### WORK REQUEST
Would you transcribe each entry that follows word for word, minus the images?

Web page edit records
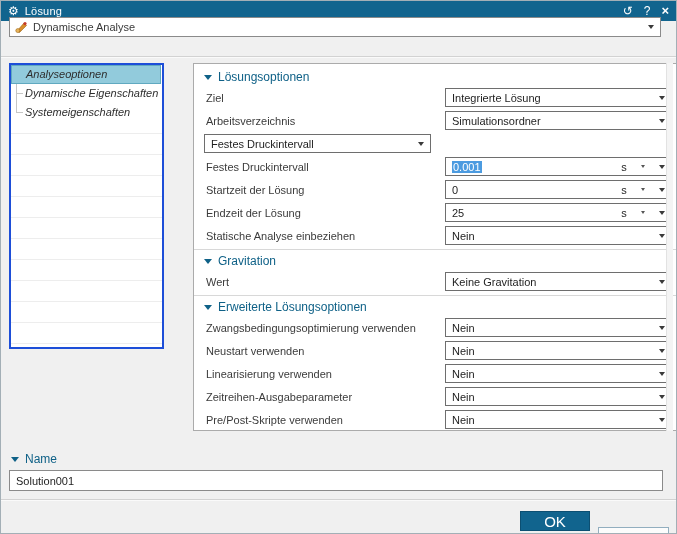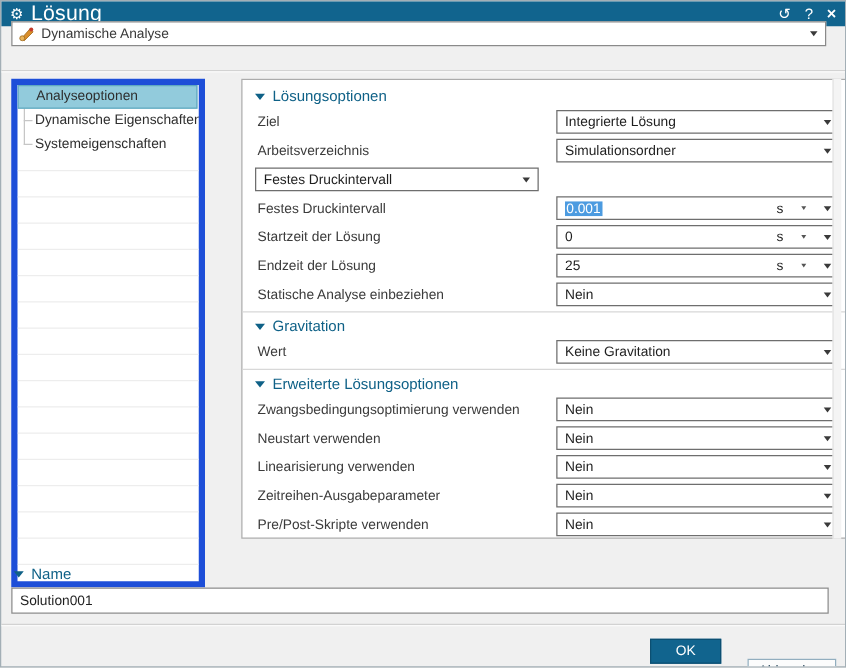"Lösung" .titlebar .t-title { font-size: 17px -> 11px }
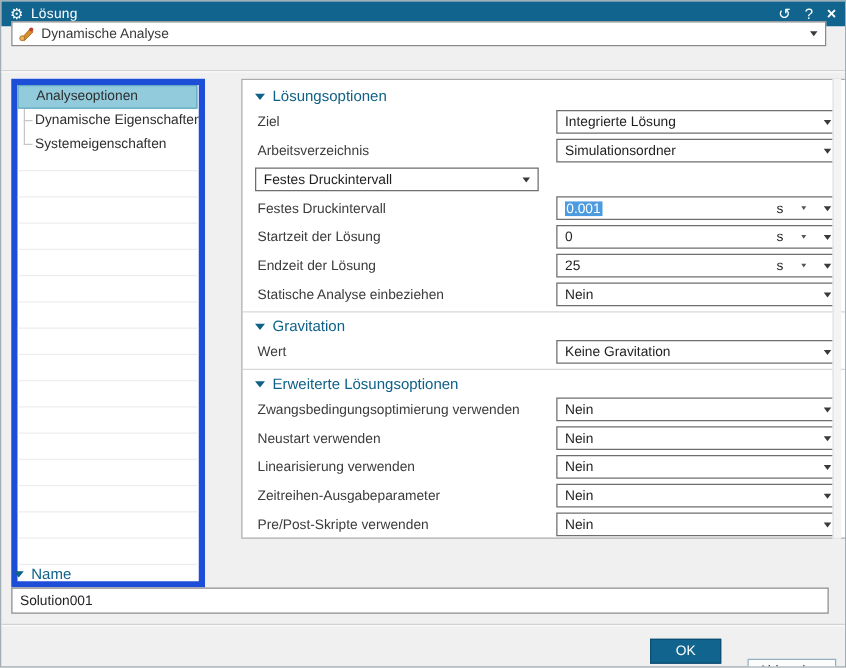"Analyseoptionen" .left-panel { border: 5px solid #1d4ed8 -> 2px solid #1d4ed8; font-style: none -> italic; height: 407px -> 286px }
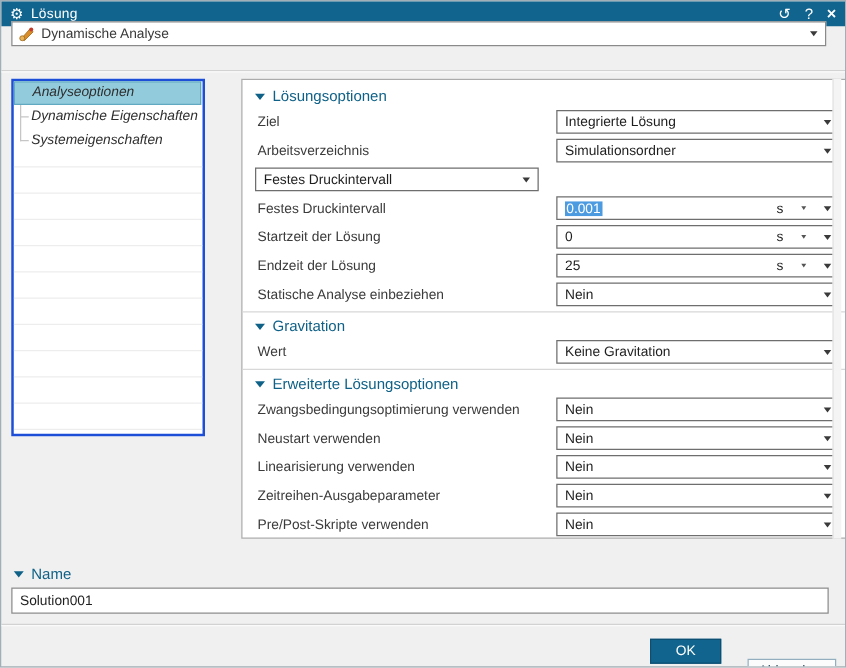"OK" .btn-ok { font-size: 11px -> 15px; width: 57px -> 70px }
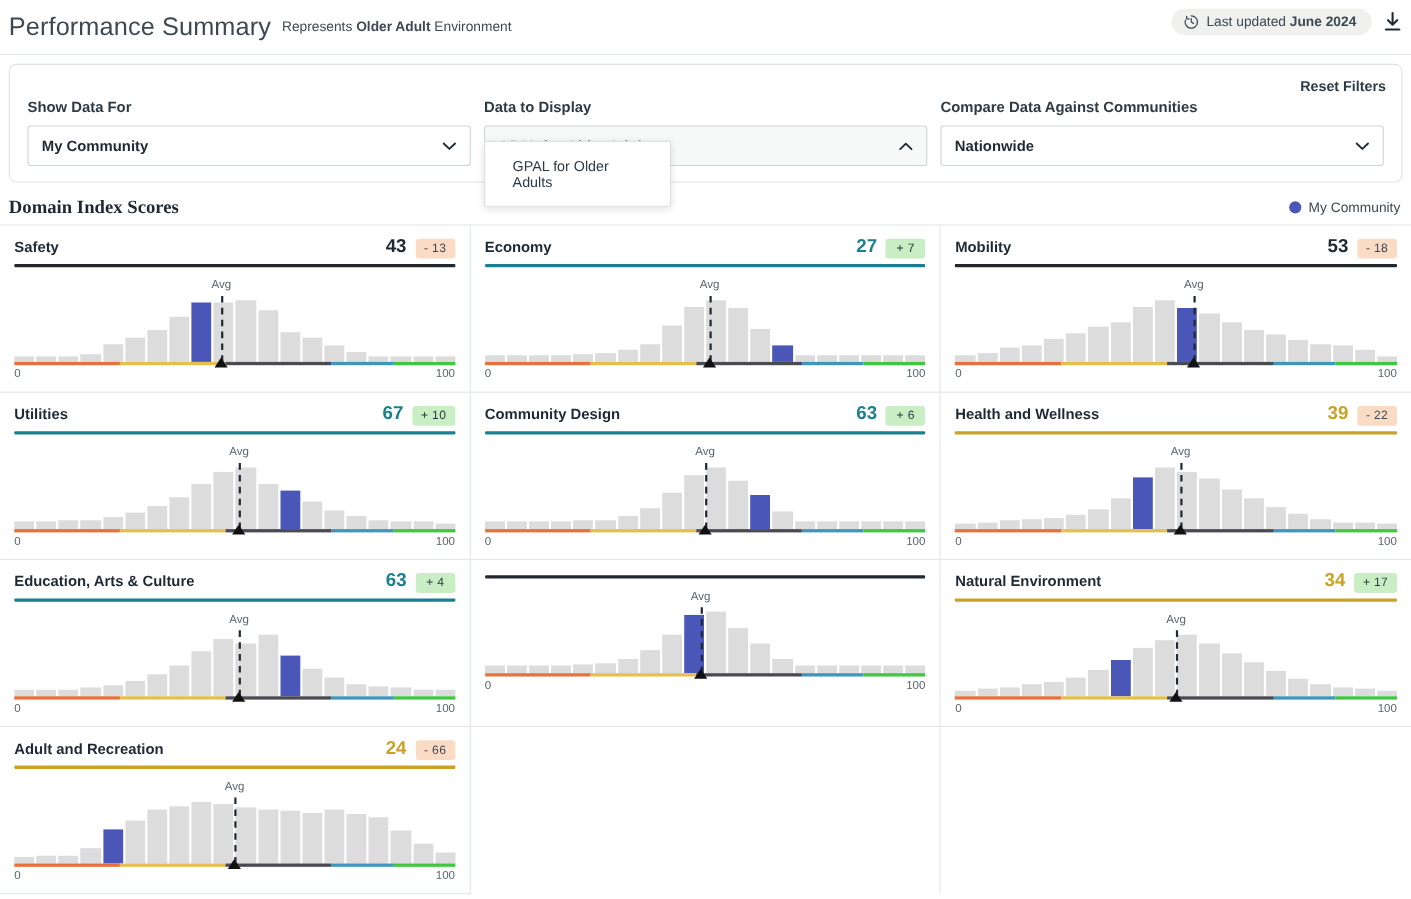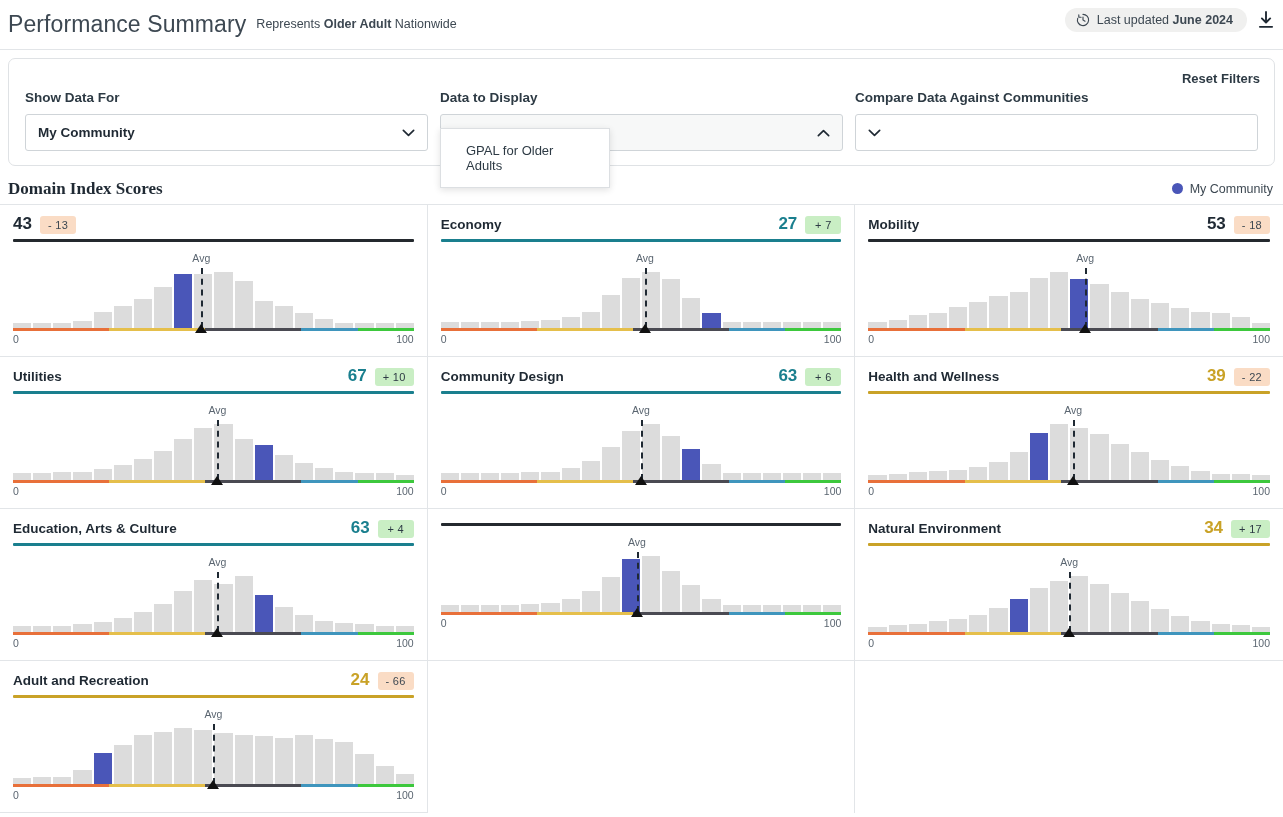"Nationwide" span { text: Nationwide -> Environment }
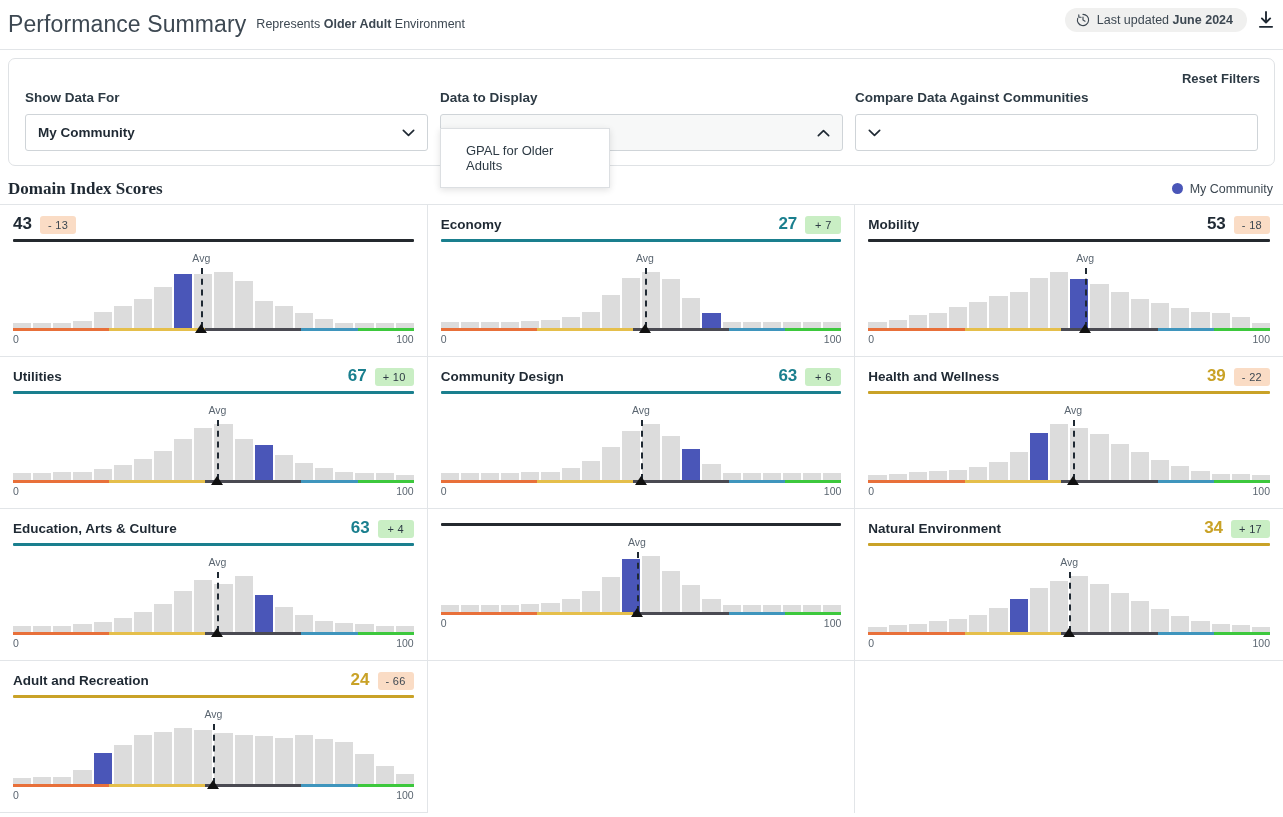"Nationwide" span.val { html: none -> <span>Nationwide</span> }
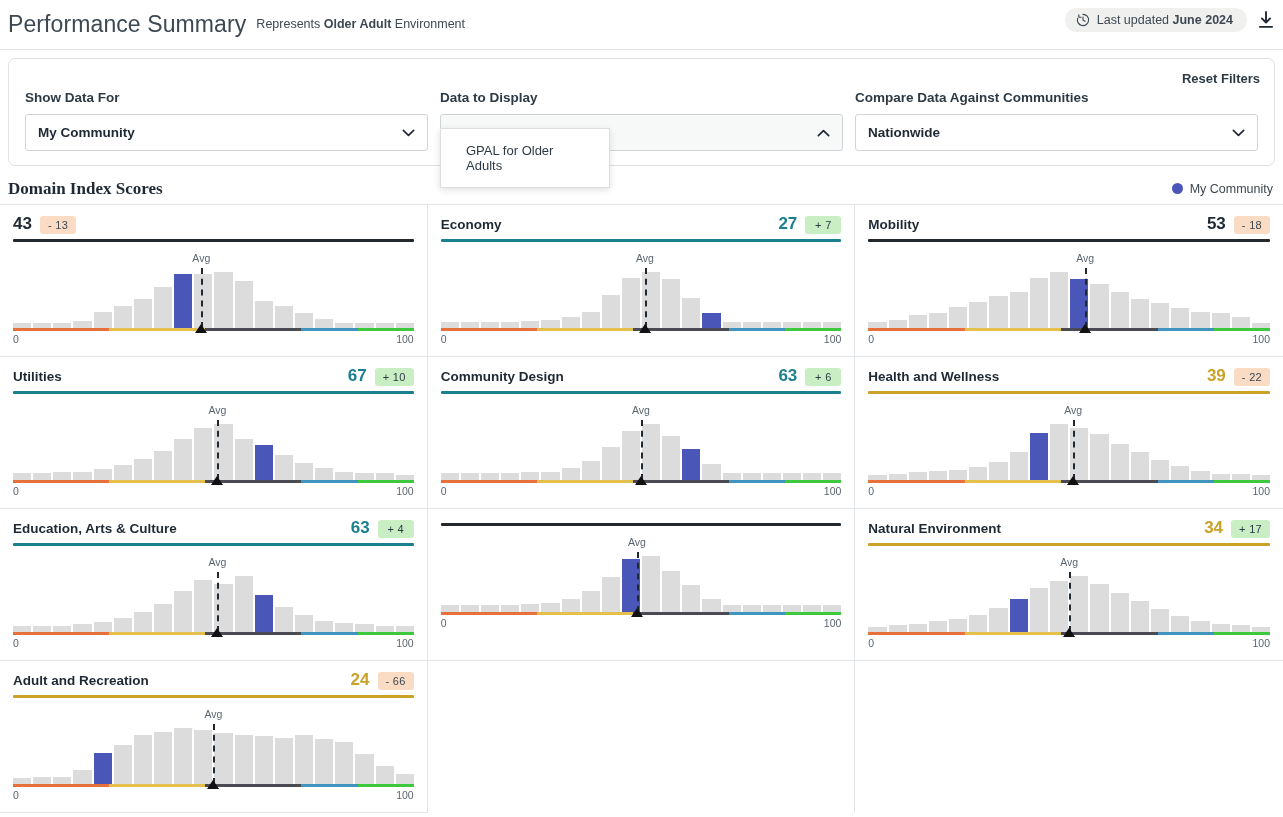"Safety" div.card-name { html: none -> <div>Safety</div> }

### SOLUTION TO THIS TASK
"Lösung" .titlebar .t-title { font-size: 17px -> 11px }
"Analyseoptionen" .left-panel { border: 5px solid #1d4ed8 -> 2px solid #1d4ed8; font-style: none -> italic; height: 407px -> 286px }
"OK" .btn-ok { font-size: 11px -> 15px; width: 57px -> 70px }
"Nationwide" span { text: Nationwide -> Environment }
"Nationwide" span.val { html: none -> <span>Nationwide</span> }
"Safety" div.card-name { html: none -> <div>Safety</div> }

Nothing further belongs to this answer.